**DIRECTIONS**
Using the records below, output the stretch that opens with the line containing "[98,346,141,359] Sugary ->" and closes with the line containing "[163,143,193,152] value ->", exactly and including both lines, with nothing more.

------

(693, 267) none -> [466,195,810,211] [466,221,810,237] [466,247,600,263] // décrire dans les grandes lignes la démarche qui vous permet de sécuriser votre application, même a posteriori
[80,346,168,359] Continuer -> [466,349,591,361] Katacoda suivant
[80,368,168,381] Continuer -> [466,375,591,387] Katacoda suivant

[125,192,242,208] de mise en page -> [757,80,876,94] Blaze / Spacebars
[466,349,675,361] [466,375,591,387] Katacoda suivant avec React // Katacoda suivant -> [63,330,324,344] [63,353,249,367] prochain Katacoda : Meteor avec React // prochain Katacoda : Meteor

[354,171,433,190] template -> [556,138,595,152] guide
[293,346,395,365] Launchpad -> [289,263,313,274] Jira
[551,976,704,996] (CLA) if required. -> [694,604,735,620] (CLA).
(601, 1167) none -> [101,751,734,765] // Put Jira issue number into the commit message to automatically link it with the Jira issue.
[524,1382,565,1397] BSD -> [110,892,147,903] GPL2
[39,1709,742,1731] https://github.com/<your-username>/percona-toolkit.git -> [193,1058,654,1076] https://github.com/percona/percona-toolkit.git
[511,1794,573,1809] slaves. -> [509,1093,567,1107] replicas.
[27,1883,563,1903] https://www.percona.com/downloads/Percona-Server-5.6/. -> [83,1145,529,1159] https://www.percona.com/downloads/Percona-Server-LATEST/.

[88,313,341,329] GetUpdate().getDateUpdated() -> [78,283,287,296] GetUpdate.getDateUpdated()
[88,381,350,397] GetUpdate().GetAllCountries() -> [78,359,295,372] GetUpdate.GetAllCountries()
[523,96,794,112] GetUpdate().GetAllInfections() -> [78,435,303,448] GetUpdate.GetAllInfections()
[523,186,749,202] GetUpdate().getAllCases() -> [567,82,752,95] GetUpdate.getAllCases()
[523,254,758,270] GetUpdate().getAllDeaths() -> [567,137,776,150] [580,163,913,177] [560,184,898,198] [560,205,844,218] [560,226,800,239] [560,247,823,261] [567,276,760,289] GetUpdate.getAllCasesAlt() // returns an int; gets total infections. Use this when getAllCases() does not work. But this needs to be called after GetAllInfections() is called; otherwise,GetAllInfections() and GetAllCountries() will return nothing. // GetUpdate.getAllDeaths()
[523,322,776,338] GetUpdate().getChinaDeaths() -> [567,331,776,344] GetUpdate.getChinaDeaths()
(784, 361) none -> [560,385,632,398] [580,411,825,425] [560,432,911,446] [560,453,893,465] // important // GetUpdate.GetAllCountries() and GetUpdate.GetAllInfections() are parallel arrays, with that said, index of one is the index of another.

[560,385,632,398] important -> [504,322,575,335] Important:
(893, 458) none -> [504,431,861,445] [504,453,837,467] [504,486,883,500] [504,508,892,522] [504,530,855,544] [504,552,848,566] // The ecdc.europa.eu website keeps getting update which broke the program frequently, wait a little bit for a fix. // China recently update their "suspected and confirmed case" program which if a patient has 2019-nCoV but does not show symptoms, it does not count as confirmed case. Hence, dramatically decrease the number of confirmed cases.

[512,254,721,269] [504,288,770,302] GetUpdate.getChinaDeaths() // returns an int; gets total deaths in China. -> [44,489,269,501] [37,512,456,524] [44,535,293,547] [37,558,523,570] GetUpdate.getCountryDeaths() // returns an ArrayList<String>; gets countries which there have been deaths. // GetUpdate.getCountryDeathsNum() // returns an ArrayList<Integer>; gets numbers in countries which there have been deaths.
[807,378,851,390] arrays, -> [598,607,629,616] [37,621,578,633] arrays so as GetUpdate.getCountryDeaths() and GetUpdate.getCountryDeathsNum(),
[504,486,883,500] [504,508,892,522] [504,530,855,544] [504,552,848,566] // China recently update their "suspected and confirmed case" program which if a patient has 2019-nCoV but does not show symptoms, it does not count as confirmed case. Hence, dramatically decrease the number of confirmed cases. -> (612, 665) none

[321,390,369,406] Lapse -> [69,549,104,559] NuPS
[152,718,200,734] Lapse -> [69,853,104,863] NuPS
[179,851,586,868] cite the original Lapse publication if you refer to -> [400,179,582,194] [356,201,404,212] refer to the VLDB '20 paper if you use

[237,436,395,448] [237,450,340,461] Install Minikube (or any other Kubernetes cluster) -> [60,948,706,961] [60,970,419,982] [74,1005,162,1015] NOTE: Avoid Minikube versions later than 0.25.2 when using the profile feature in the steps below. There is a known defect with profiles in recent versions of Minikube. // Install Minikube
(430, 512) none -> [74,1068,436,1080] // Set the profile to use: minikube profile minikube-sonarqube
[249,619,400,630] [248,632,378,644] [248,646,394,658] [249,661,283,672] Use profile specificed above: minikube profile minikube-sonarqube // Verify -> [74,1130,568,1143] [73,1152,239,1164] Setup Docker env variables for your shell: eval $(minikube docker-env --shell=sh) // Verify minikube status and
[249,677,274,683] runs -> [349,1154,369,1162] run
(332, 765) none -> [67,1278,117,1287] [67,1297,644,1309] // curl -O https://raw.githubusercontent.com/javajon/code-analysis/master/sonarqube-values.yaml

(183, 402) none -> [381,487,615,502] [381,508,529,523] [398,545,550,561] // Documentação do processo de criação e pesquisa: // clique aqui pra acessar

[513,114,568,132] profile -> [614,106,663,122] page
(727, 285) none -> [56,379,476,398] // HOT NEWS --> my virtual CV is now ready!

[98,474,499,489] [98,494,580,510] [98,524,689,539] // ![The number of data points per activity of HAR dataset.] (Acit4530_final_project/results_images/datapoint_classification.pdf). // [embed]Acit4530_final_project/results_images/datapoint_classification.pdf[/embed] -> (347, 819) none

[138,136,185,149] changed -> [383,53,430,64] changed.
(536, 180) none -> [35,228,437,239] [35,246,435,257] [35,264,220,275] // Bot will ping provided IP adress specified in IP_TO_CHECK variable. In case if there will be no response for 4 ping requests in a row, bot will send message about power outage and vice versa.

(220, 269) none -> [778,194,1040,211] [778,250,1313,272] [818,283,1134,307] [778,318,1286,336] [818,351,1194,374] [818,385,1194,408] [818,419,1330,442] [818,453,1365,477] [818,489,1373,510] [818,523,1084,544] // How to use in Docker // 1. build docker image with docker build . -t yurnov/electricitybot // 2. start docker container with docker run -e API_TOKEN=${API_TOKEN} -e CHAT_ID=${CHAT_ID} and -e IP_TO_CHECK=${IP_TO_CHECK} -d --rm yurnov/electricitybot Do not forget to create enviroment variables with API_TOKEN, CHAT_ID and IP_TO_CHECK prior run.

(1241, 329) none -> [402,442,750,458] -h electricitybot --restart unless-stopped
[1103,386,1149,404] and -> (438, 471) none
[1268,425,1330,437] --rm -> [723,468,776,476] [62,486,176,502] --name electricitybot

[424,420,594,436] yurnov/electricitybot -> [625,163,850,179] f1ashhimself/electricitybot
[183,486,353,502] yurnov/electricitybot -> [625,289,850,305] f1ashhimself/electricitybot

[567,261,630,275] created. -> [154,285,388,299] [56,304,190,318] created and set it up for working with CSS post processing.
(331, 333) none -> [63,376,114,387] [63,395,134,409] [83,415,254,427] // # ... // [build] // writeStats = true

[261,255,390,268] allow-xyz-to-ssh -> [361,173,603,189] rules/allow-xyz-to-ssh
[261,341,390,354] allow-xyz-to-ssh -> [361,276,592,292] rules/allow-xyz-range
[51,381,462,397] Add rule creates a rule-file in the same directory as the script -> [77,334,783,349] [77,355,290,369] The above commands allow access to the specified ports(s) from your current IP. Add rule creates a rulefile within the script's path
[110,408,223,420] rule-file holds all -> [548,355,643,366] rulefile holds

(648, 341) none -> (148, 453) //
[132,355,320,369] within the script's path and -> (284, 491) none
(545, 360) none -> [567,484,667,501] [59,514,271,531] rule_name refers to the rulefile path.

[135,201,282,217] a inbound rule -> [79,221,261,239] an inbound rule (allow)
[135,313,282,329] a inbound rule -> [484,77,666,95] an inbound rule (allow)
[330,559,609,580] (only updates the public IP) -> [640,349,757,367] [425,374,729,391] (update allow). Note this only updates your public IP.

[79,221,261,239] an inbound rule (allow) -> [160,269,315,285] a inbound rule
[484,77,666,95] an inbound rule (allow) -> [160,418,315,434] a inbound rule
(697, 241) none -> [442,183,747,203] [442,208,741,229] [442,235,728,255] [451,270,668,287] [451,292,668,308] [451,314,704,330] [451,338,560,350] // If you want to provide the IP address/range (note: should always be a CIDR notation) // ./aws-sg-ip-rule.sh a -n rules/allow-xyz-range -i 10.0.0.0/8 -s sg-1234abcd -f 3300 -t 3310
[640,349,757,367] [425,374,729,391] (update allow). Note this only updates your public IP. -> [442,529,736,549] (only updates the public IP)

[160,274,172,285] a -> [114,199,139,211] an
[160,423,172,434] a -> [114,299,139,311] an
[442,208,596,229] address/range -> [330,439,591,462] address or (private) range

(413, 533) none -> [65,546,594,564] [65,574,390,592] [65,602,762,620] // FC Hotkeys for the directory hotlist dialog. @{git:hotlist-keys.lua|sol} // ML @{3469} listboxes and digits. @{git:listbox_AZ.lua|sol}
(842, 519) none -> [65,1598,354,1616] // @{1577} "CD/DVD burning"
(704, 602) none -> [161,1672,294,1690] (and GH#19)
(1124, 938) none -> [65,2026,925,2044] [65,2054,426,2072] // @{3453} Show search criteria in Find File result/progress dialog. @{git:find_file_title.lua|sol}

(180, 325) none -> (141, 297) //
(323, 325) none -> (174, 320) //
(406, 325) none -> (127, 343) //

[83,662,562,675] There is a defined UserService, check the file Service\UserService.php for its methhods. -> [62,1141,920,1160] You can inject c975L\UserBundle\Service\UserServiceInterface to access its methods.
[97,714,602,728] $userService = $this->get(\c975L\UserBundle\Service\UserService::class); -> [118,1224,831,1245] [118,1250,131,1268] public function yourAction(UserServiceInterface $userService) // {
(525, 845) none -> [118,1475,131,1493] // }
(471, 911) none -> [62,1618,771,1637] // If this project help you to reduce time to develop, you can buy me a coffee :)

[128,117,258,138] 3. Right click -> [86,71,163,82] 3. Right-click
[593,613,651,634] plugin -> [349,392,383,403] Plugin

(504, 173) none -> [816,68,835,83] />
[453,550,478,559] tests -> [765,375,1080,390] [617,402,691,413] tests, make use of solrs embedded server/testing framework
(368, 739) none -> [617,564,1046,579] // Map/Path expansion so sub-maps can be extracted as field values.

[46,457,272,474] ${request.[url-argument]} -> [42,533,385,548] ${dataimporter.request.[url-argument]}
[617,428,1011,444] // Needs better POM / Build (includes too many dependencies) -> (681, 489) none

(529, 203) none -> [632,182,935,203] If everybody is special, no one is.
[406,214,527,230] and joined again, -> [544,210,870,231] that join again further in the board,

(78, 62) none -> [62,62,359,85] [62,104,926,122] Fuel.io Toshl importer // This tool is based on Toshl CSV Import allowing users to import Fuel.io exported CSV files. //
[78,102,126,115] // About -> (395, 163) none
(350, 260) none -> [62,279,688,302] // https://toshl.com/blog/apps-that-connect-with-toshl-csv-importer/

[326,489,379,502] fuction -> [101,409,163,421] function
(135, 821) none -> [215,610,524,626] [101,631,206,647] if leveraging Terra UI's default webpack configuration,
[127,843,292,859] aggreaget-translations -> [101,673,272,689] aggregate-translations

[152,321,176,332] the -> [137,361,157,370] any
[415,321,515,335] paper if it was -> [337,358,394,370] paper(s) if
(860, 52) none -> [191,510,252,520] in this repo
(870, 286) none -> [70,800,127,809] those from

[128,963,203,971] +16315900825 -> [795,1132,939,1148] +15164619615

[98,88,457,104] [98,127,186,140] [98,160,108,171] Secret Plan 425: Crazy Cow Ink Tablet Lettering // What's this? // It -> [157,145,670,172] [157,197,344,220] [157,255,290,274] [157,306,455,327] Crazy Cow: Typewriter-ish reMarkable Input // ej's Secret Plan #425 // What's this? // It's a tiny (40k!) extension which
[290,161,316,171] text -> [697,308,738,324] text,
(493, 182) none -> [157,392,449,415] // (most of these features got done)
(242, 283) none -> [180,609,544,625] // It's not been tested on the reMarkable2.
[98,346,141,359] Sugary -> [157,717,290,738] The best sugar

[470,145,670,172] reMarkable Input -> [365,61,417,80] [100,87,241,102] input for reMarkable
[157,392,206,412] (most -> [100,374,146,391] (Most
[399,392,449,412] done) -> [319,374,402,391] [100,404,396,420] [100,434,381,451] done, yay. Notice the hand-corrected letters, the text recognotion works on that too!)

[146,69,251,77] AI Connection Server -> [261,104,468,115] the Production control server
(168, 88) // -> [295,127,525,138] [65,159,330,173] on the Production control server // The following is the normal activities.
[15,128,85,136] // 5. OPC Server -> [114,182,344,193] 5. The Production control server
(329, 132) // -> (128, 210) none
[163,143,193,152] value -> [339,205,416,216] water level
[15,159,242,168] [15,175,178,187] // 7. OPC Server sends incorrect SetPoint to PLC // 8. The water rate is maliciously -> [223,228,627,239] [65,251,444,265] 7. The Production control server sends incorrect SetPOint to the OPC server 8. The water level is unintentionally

------

**SOLUTION TO THIS TASK**
[98,346,141,359] Sugary -> [157,717,290,738] The best sugar

[470,145,670,172] reMarkable Input -> [365,61,417,80] [100,87,241,102] input for reMarkable
[157,392,206,412] (most -> [100,374,146,391] (Most
[399,392,449,412] done) -> [319,374,402,391] [100,404,396,420] [100,434,381,451] done, yay. Notice the hand-corrected letters, the text recognotion works on that too!)

[146,69,251,77] AI Connection Server -> [261,104,468,115] the Production control server
(168, 88) // -> [295,127,525,138] [65,159,330,173] on the Production control server // The following is the normal activities.
[15,128,85,136] // 5. OPC Server -> [114,182,344,193] 5. The Production control server
(329, 132) // -> (128, 210) none
[163,143,193,152] value -> [339,205,416,216] water level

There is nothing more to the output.